For older transmissions with no shifting problems, add a bottle of a fluid conditioner like LubeGard, Prolong or Lucas Transmission Fix (about $10). It bolsters the performance of older non-synthetic transmission fluids. You don’t need a conditioner if you’re driving a late-model vehicle with the newer long-life synthetic transmission fluids like Mercon V, Dexron VI or Chrysler ATF+4.
Head gasket sealers
If you constantly have to top off your coolant but can’t find any sign of an external leak, you probably have a leaking head gasket. Skip the inexpensive ($15 or less) head gasket sealers (they require at least two full days of water-flushing procedures). Instead, spend the extra bucks for Bar’s Leaks HG-1 Head Gasket & Cooling Sealant (about $45) or K&W FiberLock Head Gasket & Block Repair (No. 401224-6; about $35).
There’s an important caveat to using any head gasket sealer. Your engine must be able to run for about 20 minutes without overheating or losing its coolant. If your engine overheats right away or loses coolant too fast, forget about a head gasket sealer—the cylinder head is probably warped. That’ll require machine shop service and a new gasket. If the head gasket sealer works, you don’t need to add new sealer when you change your coolant.

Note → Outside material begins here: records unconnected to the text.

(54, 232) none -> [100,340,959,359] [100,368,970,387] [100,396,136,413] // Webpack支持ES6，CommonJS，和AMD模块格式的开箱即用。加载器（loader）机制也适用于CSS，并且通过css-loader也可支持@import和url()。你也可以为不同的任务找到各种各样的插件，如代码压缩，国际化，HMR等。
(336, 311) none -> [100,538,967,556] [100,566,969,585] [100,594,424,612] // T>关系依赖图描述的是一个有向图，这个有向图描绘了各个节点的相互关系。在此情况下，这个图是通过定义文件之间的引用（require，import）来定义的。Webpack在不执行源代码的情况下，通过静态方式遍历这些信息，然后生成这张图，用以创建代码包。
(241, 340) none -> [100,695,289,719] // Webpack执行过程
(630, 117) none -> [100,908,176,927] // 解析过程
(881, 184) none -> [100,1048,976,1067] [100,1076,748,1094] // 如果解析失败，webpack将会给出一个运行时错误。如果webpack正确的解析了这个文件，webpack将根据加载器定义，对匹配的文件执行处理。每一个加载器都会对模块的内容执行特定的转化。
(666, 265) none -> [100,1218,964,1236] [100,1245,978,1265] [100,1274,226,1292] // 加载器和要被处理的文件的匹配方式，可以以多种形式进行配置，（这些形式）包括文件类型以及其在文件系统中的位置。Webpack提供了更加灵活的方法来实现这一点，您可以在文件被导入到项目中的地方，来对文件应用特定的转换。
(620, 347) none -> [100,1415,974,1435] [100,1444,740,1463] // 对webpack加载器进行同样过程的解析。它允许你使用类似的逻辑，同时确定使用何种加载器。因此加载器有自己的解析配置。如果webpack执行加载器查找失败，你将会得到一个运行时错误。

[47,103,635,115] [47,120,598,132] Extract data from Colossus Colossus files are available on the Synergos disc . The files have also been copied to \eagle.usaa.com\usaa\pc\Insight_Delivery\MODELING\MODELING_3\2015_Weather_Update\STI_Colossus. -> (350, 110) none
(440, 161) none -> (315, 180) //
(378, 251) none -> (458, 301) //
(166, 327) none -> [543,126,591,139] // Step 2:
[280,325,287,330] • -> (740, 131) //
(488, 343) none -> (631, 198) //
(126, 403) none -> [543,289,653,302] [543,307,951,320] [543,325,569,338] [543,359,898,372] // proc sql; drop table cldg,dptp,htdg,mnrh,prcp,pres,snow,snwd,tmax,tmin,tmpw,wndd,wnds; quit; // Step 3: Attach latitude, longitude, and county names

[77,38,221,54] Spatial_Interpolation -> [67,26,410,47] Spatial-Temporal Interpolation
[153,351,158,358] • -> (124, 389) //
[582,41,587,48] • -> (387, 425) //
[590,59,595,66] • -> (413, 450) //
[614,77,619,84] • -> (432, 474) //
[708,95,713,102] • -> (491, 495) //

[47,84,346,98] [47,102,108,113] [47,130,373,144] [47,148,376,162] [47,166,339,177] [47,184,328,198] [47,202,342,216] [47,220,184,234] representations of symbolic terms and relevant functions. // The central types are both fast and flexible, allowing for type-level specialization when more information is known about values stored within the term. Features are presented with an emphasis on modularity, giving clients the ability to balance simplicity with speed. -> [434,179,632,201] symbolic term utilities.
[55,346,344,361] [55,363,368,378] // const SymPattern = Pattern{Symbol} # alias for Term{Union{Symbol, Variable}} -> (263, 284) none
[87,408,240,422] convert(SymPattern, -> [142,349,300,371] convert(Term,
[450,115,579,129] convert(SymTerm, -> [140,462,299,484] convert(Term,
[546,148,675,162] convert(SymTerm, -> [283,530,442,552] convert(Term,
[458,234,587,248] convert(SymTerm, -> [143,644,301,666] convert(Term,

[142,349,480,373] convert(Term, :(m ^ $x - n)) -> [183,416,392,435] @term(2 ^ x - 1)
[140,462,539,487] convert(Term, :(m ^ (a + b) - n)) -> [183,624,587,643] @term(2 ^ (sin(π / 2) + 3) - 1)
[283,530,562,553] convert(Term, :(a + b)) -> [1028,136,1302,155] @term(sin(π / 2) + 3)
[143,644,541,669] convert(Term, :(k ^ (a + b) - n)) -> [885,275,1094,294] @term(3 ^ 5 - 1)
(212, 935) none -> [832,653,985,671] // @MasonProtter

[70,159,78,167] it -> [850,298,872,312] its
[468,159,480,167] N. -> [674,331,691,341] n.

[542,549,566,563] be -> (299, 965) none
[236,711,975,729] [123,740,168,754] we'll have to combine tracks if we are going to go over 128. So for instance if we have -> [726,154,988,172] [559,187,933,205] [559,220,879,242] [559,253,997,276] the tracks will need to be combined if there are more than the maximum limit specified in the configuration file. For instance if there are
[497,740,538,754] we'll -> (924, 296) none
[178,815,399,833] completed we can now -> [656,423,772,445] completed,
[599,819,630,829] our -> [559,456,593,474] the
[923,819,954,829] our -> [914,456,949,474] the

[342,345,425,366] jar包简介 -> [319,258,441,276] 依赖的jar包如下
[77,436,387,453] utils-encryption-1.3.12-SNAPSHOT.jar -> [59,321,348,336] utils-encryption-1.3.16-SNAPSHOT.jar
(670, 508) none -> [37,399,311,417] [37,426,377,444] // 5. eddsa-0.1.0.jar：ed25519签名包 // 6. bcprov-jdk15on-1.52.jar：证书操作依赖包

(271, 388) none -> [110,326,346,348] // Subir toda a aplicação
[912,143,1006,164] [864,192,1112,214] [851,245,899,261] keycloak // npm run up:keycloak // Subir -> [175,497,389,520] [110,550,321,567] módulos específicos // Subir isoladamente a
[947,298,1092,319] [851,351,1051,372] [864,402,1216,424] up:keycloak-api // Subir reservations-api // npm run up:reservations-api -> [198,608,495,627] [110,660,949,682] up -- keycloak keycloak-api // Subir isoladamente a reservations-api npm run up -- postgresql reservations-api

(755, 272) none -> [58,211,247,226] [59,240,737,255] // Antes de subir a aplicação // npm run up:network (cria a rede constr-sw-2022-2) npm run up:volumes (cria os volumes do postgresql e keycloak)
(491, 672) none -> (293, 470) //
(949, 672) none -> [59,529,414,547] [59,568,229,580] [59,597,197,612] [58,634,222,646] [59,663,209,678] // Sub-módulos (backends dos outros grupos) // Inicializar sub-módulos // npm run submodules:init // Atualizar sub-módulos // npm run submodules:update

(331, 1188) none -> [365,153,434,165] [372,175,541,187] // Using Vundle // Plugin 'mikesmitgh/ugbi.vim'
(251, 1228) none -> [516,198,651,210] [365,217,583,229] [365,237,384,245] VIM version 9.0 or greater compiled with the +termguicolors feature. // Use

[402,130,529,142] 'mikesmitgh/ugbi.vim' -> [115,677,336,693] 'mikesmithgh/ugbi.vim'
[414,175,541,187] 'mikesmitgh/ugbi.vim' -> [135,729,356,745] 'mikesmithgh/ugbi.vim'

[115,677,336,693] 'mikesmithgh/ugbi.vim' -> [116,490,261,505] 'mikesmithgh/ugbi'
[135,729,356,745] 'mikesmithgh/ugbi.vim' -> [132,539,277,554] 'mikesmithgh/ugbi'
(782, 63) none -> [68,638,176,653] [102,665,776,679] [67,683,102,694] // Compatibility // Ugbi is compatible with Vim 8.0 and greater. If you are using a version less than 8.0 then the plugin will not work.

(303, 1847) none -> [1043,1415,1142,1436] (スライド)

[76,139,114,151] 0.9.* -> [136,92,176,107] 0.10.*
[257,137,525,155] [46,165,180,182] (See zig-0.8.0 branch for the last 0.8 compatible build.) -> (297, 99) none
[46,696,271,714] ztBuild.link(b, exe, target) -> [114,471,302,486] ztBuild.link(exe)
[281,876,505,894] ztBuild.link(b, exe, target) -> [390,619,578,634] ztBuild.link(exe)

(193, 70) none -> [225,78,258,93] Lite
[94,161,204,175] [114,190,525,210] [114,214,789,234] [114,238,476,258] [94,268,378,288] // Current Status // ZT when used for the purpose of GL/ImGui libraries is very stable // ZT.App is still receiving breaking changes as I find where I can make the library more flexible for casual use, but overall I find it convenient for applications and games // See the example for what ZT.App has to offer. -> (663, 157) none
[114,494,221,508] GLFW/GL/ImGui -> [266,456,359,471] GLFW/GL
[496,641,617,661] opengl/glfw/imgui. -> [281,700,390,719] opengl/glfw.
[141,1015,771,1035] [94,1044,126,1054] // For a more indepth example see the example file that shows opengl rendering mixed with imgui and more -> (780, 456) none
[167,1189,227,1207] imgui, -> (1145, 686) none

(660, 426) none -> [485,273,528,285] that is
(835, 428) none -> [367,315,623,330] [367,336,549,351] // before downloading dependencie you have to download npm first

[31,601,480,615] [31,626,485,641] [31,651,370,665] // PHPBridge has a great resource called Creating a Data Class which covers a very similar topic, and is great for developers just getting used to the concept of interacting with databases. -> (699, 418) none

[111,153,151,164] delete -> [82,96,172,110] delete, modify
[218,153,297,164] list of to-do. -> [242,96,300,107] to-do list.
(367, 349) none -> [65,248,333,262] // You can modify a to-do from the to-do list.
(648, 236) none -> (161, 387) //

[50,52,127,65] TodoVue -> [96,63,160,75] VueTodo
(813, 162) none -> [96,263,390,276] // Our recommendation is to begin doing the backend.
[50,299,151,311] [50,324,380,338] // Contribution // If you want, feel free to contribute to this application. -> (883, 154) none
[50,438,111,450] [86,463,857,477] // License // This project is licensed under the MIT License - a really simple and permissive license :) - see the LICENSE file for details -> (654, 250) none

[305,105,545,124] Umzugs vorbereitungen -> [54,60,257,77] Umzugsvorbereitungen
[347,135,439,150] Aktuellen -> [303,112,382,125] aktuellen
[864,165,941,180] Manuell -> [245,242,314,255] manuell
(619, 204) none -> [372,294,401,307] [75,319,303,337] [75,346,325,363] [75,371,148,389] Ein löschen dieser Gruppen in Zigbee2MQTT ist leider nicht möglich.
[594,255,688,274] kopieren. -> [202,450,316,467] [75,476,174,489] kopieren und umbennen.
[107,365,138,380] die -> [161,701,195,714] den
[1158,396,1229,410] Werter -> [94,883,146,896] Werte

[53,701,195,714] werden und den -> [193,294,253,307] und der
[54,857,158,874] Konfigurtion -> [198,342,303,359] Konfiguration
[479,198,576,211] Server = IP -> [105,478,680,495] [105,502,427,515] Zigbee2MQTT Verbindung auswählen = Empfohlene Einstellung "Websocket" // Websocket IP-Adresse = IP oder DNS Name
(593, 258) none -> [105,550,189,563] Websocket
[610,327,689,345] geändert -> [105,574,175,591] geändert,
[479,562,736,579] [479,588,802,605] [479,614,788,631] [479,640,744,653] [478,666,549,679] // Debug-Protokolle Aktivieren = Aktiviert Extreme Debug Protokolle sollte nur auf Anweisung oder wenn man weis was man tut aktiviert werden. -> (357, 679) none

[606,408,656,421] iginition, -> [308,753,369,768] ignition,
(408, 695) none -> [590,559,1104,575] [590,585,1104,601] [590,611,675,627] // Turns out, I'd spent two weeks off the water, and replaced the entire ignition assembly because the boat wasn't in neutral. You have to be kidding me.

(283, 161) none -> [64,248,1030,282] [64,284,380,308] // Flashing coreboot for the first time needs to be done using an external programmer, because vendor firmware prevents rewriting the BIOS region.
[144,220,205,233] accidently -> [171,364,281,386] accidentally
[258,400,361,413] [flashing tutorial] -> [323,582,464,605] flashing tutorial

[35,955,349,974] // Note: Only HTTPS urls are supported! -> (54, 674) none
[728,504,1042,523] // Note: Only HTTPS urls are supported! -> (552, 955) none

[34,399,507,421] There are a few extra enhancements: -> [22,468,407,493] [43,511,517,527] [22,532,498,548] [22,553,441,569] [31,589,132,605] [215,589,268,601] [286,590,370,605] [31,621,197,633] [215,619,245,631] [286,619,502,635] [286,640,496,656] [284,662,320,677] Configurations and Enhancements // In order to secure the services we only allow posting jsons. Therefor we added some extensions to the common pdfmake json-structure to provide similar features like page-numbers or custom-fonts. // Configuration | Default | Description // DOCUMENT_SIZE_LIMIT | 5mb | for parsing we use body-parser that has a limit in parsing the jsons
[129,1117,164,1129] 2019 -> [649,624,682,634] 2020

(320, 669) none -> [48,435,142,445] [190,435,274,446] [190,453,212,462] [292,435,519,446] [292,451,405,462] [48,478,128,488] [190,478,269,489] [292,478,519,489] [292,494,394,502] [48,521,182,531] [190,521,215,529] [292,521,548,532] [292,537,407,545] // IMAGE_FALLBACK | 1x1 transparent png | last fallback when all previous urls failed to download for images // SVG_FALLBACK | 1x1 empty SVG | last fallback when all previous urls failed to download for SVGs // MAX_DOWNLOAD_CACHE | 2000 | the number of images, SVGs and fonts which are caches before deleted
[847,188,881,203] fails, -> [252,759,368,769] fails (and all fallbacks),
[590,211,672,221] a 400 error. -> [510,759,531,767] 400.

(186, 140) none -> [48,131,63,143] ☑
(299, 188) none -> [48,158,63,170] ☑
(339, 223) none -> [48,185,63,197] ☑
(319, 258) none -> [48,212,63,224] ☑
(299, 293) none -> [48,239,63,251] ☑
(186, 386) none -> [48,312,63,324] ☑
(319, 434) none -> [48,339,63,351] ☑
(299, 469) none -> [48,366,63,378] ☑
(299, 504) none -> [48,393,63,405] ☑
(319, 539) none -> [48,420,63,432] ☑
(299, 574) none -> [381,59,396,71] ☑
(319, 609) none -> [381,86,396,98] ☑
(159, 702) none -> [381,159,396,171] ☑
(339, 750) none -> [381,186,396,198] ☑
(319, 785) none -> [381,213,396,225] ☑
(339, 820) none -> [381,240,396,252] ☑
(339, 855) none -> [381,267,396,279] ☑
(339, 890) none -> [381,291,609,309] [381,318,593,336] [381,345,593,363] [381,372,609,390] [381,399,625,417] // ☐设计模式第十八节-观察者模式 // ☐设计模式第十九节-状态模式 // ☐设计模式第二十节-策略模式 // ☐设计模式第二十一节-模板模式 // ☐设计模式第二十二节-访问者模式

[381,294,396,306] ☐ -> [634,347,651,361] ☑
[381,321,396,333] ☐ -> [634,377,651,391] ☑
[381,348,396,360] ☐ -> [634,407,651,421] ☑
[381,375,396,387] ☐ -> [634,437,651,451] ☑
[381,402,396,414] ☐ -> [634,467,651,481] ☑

Skip any oil additives unless you have an old car (early ’80s or older). Those engines were built with high-friction flat tappet lifters, so they need a boost of anti-wear additive with ZDDP (zinc dialkyl dithio phosphate). Supplemental ZDDP additives cost less than $15 a bottle. Shop for brands like ZDDP Plus or Hy-Per Lube Zinc. Don’t use ZDDP additives with a post-’80s engine—extra ZDDP can damage your catalytic converter.
Hoping to restore your worn engine to “like new” condition with a restorative additive? Dream on—it’s just not going to happen. The same holds true for oil treatments that contain Teflon or other ingredients that claim to reduce friction and wear. Save your cash for something more beneficial, such as regular oil and filter changes.